物語の世界に浸ることがあんなにも楽しくて、わくわくするのだと再認識したはずなのに。積読が机の上で待っているのに、どうも開く気が起きない。


きっとなんとなく気分が沈んでいるせいだ。夏から秋へ移り変わるこの時期、いつも調子を崩してしまう。
浮きつ沈みつしながら仕事へ行き、家に帰り、疲れて眠る。生活するだけでエネルギーを消耗してしまう。
能動的に文庫本の文字を追うよりも、受動的にドラマを眺めていたいし、それすらしんどい日は静かな音楽を流して、じっと目を閉じている。


分厚い小説は読めないけれど、別の世界に連れて行ってくれるものには触れたい。絵でも、詩でも。
そんな中で手にしたのが、現代短歌の歌集だった。岡野大嗣さんの『サイレンと犀』。

岡野さんの短歌は、挿絵を担当されている安福望さんのイラストに惹かれて知った。物語の世界みたいな、淡くてやさしい安福さんの絵がとても好きだ。

安福さんのイラストを眺めるうち、岡野さんの短歌にも惹かれていった。

31文字が無限の世界を見せてくれる。目の前の日常が一瞬遠のく。そして、懐かしい記憶に想いを馳せる。詠み人である岡野さんの記憶を私は知らないはずなのに、なぜか懐かしく感じるのだ。それが不思議。そして、短歌のそういうところが好き。夜の住宅街を歩いているときに、ふんわり漂ってくるお風呂の香りが好きなのだけれど、その感覚に似ている。
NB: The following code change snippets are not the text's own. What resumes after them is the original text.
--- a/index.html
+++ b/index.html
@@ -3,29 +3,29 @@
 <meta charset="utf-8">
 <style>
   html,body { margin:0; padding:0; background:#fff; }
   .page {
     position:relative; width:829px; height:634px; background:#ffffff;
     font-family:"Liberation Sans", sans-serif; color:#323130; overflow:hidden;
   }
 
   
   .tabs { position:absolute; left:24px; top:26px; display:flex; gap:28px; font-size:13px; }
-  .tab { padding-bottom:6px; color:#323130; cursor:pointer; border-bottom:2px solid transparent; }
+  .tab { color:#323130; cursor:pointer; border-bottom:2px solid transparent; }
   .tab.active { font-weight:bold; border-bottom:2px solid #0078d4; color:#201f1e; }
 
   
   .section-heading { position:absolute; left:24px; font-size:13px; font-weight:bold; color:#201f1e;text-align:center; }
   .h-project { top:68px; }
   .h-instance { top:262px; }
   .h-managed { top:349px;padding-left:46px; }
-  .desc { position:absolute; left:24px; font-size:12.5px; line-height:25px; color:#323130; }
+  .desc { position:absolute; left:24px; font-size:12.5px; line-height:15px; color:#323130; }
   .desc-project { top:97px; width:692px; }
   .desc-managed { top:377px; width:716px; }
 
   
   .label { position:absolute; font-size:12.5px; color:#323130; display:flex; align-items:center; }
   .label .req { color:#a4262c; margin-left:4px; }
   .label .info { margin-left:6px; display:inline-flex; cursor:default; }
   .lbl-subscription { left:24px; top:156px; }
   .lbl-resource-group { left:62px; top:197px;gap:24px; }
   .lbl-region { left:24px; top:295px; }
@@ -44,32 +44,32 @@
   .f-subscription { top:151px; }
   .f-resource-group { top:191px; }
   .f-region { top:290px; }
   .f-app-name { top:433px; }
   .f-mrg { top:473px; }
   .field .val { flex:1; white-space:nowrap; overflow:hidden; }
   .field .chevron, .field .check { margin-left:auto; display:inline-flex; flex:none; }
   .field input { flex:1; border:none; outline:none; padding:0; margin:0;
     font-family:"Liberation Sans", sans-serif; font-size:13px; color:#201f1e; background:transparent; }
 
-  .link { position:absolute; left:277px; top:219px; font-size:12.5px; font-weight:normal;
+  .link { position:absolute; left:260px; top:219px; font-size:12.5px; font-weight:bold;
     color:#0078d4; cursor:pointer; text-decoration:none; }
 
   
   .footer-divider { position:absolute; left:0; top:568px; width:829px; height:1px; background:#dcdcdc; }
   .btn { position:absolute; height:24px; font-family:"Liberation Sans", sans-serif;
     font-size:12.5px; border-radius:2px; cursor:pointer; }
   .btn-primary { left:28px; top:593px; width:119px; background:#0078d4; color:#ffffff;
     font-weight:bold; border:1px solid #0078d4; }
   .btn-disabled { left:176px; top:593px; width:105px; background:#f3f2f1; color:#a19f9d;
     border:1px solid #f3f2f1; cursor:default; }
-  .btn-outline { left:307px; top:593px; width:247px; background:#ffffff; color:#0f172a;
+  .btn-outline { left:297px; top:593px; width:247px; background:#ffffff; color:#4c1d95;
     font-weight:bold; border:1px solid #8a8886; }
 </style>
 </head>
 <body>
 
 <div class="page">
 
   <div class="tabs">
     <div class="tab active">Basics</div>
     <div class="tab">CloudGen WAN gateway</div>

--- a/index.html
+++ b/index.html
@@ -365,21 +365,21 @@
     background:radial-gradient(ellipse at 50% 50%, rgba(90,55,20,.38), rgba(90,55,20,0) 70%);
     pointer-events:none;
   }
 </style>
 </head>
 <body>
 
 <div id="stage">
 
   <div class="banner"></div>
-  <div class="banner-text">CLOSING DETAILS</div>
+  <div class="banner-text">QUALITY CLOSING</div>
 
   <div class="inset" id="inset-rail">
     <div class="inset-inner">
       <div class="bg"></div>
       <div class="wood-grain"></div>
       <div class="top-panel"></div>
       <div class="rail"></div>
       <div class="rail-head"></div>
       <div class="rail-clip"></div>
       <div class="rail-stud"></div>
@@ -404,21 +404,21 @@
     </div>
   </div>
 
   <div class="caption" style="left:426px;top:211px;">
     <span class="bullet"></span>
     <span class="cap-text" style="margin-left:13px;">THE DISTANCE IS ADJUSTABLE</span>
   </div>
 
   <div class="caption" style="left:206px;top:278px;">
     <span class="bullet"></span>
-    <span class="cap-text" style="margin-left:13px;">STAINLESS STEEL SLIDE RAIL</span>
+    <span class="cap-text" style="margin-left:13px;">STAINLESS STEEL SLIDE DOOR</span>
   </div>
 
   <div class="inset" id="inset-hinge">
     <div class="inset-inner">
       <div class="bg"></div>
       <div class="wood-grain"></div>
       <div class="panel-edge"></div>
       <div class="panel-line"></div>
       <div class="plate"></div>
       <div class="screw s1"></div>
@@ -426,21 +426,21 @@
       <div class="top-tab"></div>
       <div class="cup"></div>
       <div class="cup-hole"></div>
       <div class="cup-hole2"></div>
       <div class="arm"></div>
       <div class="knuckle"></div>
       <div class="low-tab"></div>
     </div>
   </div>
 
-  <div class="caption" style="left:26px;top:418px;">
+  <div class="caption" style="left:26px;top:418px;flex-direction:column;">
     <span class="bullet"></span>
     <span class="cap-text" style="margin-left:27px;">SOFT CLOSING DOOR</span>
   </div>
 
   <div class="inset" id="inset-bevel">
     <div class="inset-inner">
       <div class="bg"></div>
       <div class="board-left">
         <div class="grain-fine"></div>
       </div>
自分の家とは違う石鹸の香りなのに、なぜか懐かしくなるあの感覚。

いくつか、心に残った歌を挙げてみる。


ここじゃない何処かへ行けばここじゃない何処かがここになるだけだろう

いまの場所でもうすこし踏ん張ろう、そんな気持ちになる歌。


もういやだ死にたい そしてほとぼりが冷めたあたりで生き返りたい

ああ、わかる。あまりにもしんどいときって、つい死にたい、と思ったりしてしまうことがあるのだけれど、そうじゃないんだよな。今だけ消えていたい。苦しみの山場を超えたあたりで戻ってきたい。そんな感じ。
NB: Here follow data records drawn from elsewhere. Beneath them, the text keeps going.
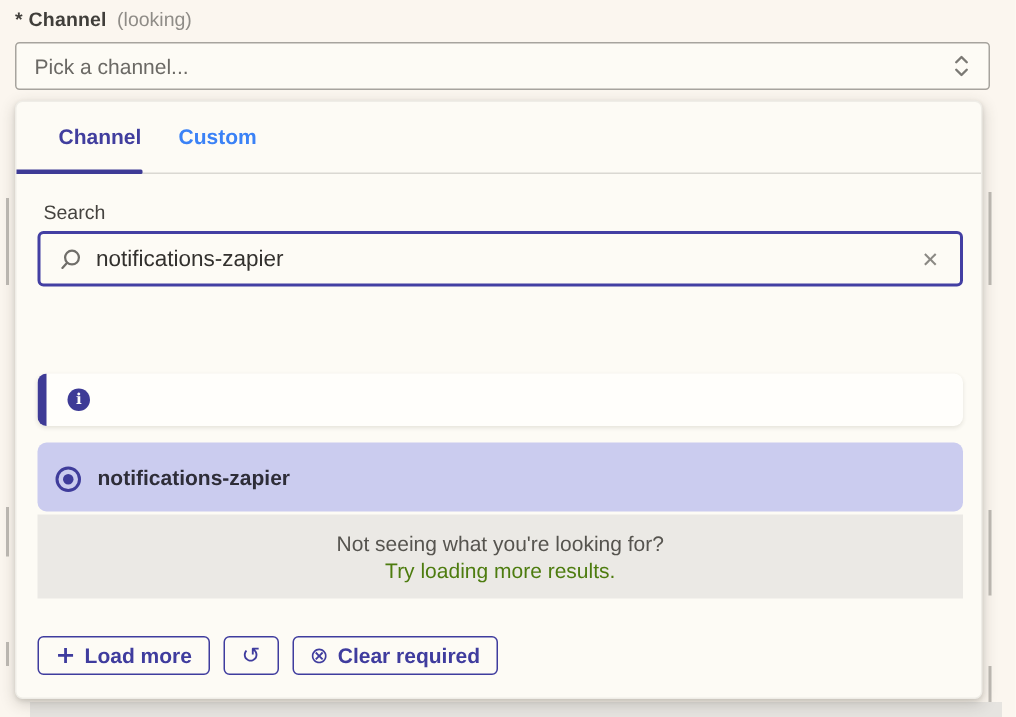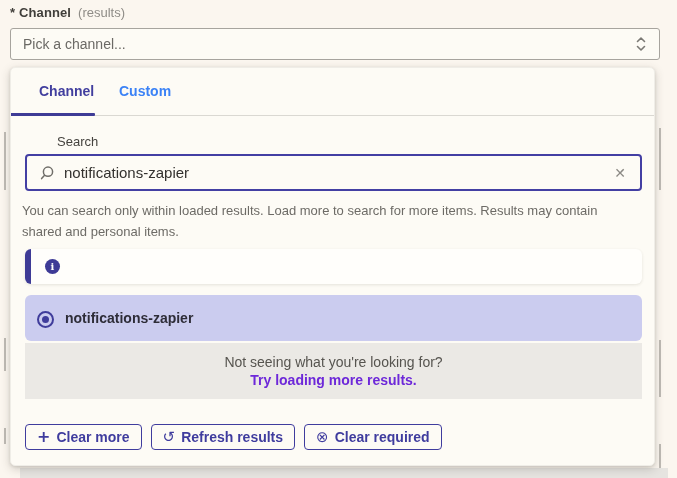--- a/index.html
+++ b/index.html
@@ -42,21 +42,21 @@
   
   .tabbar { position: absolute; left: 0; top: 0; width: 100%; height: 48px;
             border-bottom: 1px solid #dad8d2; }
   .tab { position: absolute; top: 15px; font-size: 14px; font-weight: 700; cursor: pointer; }
   .tab.active { color: #413e9e; }
   .tab.inactive { color: #3b82f6; }
   .tab-underline { position: absolute; left: 0; bottom: -1px; width: 84px; height: 3px;
                    background: #3e3b96; border-radius: 0 1px 1px 0; }
 
   
-  .search-label { position: absolute; left: 18px; top: 66px; font-size: 13px; color: #45433f; margin-left: 28px; }
+  .search-label { position: absolute; left: 18px; top: 66px; font-size: 13px; color: #45433f; }
   .search-input-wrap {
     position: absolute; left: 14px; top: 86px; width: 617px; height: 37px;
     border: 2px solid #433fa3; border-radius: 4px; background: #fdfbf5;
     display: flex; align-items: center; padding: 0 12px; gap: 9px;
   }
   .search-input-wrap svg { flex: 0 0 auto; }
   .search-input {
     flex: 1; border: none; outline: none; background: transparent;
     font-family: "Liberation Sans", "DejaVu Sans", sans-serif;
     font-size: 15px; color: #33312e;
@@ -98,21 +98,21 @@
   .result-name { font-size: 14px; font-weight: 700; color: #2e2d38; }
   .result-id { font-size: 12px; color: #8b899e; }
 
   
   .empty-hint {
     position: absolute; left: 14px; top: 275px; width: 617px; height: 56px;
     background: #ebe9e5; display: flex; flex-direction: column;
     align-items: center; justify-content: center; gap: 2px;
   }
   .empty-hint .q { font-size: 14px; color: #56544f; }
-  .empty-hint .cta { font-size: 14px; font-weight: 700; color: #6d28d9; cursor: pointer; }
+  .empty-hint .cta { font-size: 14px; font-weight: 400; color: #4d7c0f; cursor: pointer; }
 
   
   .actions { position: absolute; left: 14px; top: 356px; display: flex; gap: 9px; }
   .btn {
     height: 26px; display: flex; align-items: center; gap: 6px;
     padding: 0 11px; background: transparent;
     border: 1.5px solid #3f3c9e; border-radius: 4px;
     color: #3f3c9e; font-size: 14px; font-weight: 600;
     font-family: "Liberation Sans", "DejaVu Sans", sans-serif; cursor: pointer;
   }
@@ -134,21 +134,21 @@
   <div class="bg-frag" style="left:4px;  top:338px; height:33px;"></div>
   <div class="bg-frag" style="left:4px;  top:428px; height:16px;"></div>
   <div class="bg-frag" style="left:659px; top:128px; height:62px;"></div>
   <div class="bg-frag" style="left:659px; top:340px; height:57px;"></div>
   <div class="bg-frag" style="left:659px; top:444px; height:34px;"></div>
   <div class="below-strip"></div>
 
   <div class="field-label-row">
     <span class="req-star">*</span>
     <span class="label">Channel</span>
-    <span class="req-note">(results)</span>
+    <span class="req-note">(looking)</span>
   </div>
 
   <div class="select-box">
     <span class="placeholder">Pick a channel...</span>
     <span class="updown">
       <svg width="12" height="18" viewBox="0 0 12 18">
         <path d="M2.5 6.5 L6 3 L9.5 6.5" fill="none" stroke="currentColor" stroke-width="1.6" stroke-linecap="round" stroke-linejoin="round"></path>
         <path d="M2.5 11.5 L6 15 L9.5 11.5" fill="none" stroke="currentColor" stroke-width="1.6" stroke-linecap="round" stroke-linejoin="round"></path>
       </svg>
     </span>
@@ -166,21 +166,20 @@
 
     <div class="search-input-wrap">
       <svg width="16" height="16" viewBox="0 0 16 16">
         <circle cx="9" cy="6.7" r="4.6" fill="none" stroke="#706e69" stroke-width="1.5"></circle>
         <line x1="5.6" y1="10.3" x2="2.6" y2="13.6" stroke="#706e69" stroke-width="1.5" stroke-linecap="round"></line>
       </svg>
       <input class="search-input" type="text" value="notifications-zapier" style="">
       <span class="search-clear">✕</span>
     </div>
 
-    <div class="help-text">You can search only within loaded results. Load more to search for more items. Results may contain shared and personal items.</div>
 
     <div class="info-banner">
       <span class="bar"></span>
       <span class="info-icon">i</span>
     </div>
 
     <div class="result-row">
       <span class="radio">
           <span class="dot"></span>
         </span>
@@ -190,25 +189,24 @@
     </div>
 
     <div class="empty-hint">
       <span class="q">Not seeing what you're looking for?</span>
       <span class="cta">Try loading more results.</span>
     </div>
 
     <div class="actions">
       <button class="btn">
         <span class="glyph plus">+</span>
-        <span>Clear more</span>
+        <span>Load more</span>
       </button>
       <button class="btn">
         <span class="glyph">↺</span>
-        <span>Refresh results</span>
       </button>
       <button class="btn">
         <span class="glyph">⊗</span>
         <span>Clear required</span>
       </button>
     </div>
 
   </div>
 </div>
E席の車窓に海がひろがってそれをAより見ているこころ

新幹線が思い浮かんだ。海や富士山が見える僅かなひととき、E席の人に遠慮しつつ、視線を窓に向けたくなる。海や富士山が、E席の窓いっぱいに広がっているんだろうな、いいなぁ、とちょっと羨ましく思いつつ、つい見てしまう。


そうだとは知らずに乗った地下鉄が外へ出てゆく瞬間がすき

地下鉄って暗いから、ふと地上へ出た瞬間にぱっと明るくなって、これまでが夢だったみたいに世界が切り替わって、思わず顔を上げてしまう。
思い浮かんだのは丸の内線。御茶ノ水あたりで地上に出るとき、車窓から降り注ぐ日差しにいつも顔を上げていたなぁ。


かなしみを遠くはなれて見つめたら意外といける光景だった

今の苦しみがこうだったらいいなぁ、と願っている。些細なことに囚われて苦しかったり悲しかったりするけれど、あとで遠くから見返したとき、必要な時間だったのだと気付けたらいいなぁ。


ここに挙げたのはごく一部。素敵な歌がまだまだたくさんある。
ふとしたときに読み返して、懐かしくてやさしい世界に何度だって浸りたい、と思う。